Second, I was also struck by Amar's claim that the "conversation" about the Constitution, to which he alludes in the title of his book, is recognized as being so long and extensively carried out. It is easy to think that the United States, as a nation, pretty much sprang into existence with the Declaration of Independence, in 1776 - and that the revolutionary war was just a necessary insistence that we were, indeed, a new and independent nation once those words had been written and delivered to the English King. Amar's title suggests something else, that the "constitution" of the nation began long before 1776 and continued almost to the time of the Civil War. Again, this strikes me as correct.

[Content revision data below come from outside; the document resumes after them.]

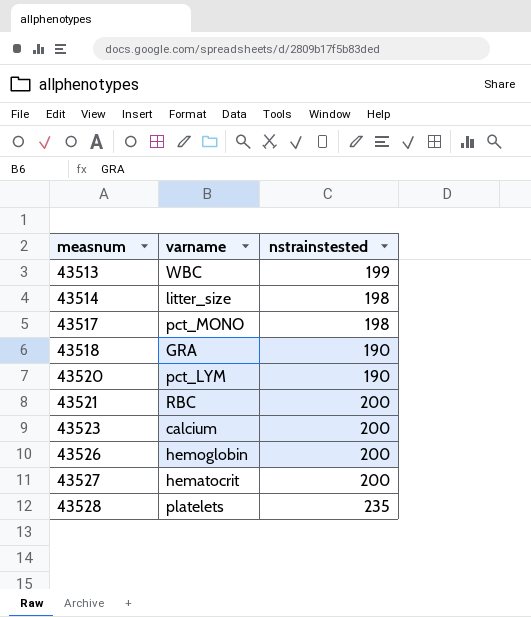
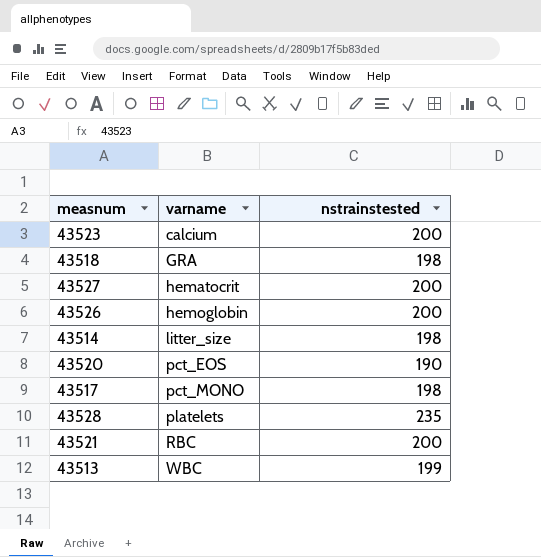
row order: measnum ascending -> varname ascending
43518 | nstrainstested: 190 -> 198
43520 | varname: pct_LYM -> pct_EOS

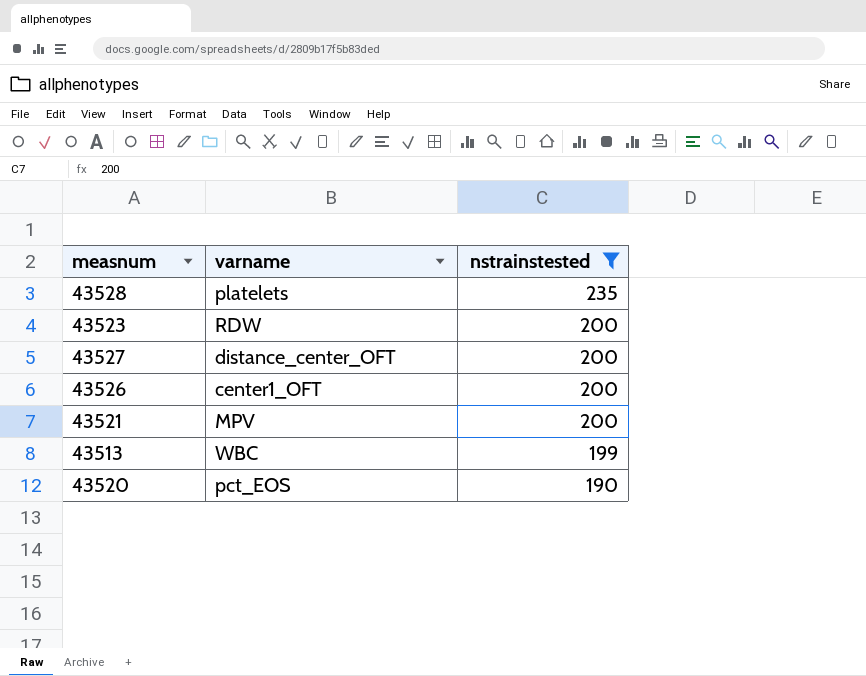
filter: none -> nstrainstested != 198
row order: varname ascending -> nstrainstested descending
43523 | varname: calcium -> RDW
43527 | varname: hematocrit -> distance_center_OFT
43526 | varname: hemoglobin -> center1_OFT
43521 | varname: RBC -> MPV

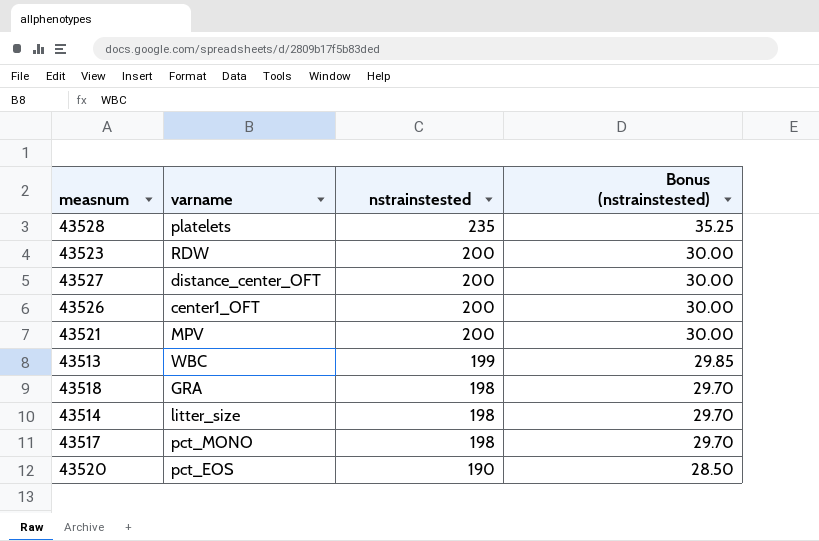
filter: nstrainstested != 198 -> none
column Bonus (nstrainstested) | formula: none -> [nstrainstested] * 0.15

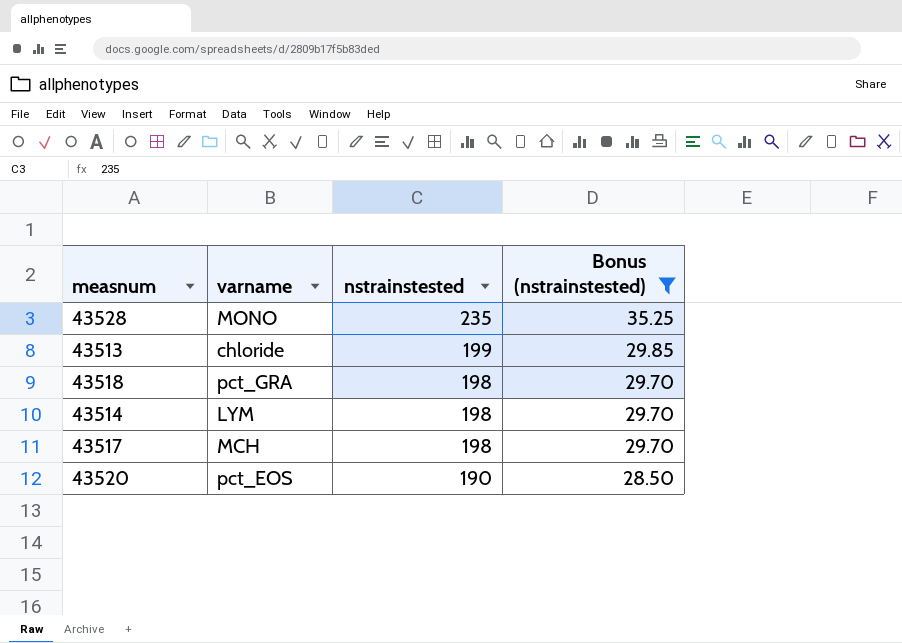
filter: none -> Bonus (nstrainstested) != 30.00
43528 | varname: platelets -> MONO
43513 | varname: WBC -> chloride
43518 | varname: GRA -> pct_GRA
43514 | varname: litter_size -> LYM
43517 | varname: pct_MONO -> MCH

Finally, I endorse the idea that the way we "constituted" our nation was not by means of a war, and not even by the elevated words of the Declaration, but by a long and ongoing "conversation" among all of us about what it would mean to be an "American," a citizen of the United States.
Here is how Cohen's review describes Amar's thesis:
Amar is no exponent of the great man theory of history, at least when it comes to the key documents of early America. He strongly suggests that America as a whole — through its great national conversation — did more to draft the Declaration of Independence than Jefferson, and more to write the Constitution than Madison. Most of the Constitution, he says, “simply followed from the logic” of the American constitutional conversation from 1764 to 1787.
This national conversation continued after the Constitution was written. It prompted the adoption of the Bill of Rights, the first 10 amendments that enshrined freedom of speech, protection against cruel and unusual punishment, and other rights highly valued by the public of that time. And it shaped how the newly created Constitution would be interpreted. Amar explains that in the early years, “conversation circles” played a major role in giving the new document meaning, as “the Constitution nudged senators to deliberate with senators; House members likewise to talk among themselves; justices to converse with local judges, juries and lawyers”; and “presidents to confer with” cabinet members and top staffers.
If it sounds as if Amar is suggesting that much of our constitutional heritage has been “crowdsourced,” he himself embraces that term. The Revolutionary era was, in his account, an age of communication rivaling our own technology-powered one. “The extraordinary conversational regime that dawned in the 1760s was not email, not the internet, not Google, not Facebook, not YouTube, not Instagram, Twitter or Zoom,” he writes. “But in hindsight this regime can be seen as anticipating these later developments” (emphasis added).
Our "Constitution," as Amar says, was the result of a long, and serious, and strenuous "conversation" about what we should be and would be, and about what we should do and would do, and how we should and would conduct ourselves in our mutual efforts to "make ourselves" into the nation that we have become.
I would suggest, going beyond Amar, that this "constitutional conversation" has never, really, ever been completely set aside, and that it must not be. Our constitutional conversation is continuing - and must continue - today.
Talking, among ourselves - friends and strangers both - is how we "make" the political world in which we most immediately live, and move, and have our being.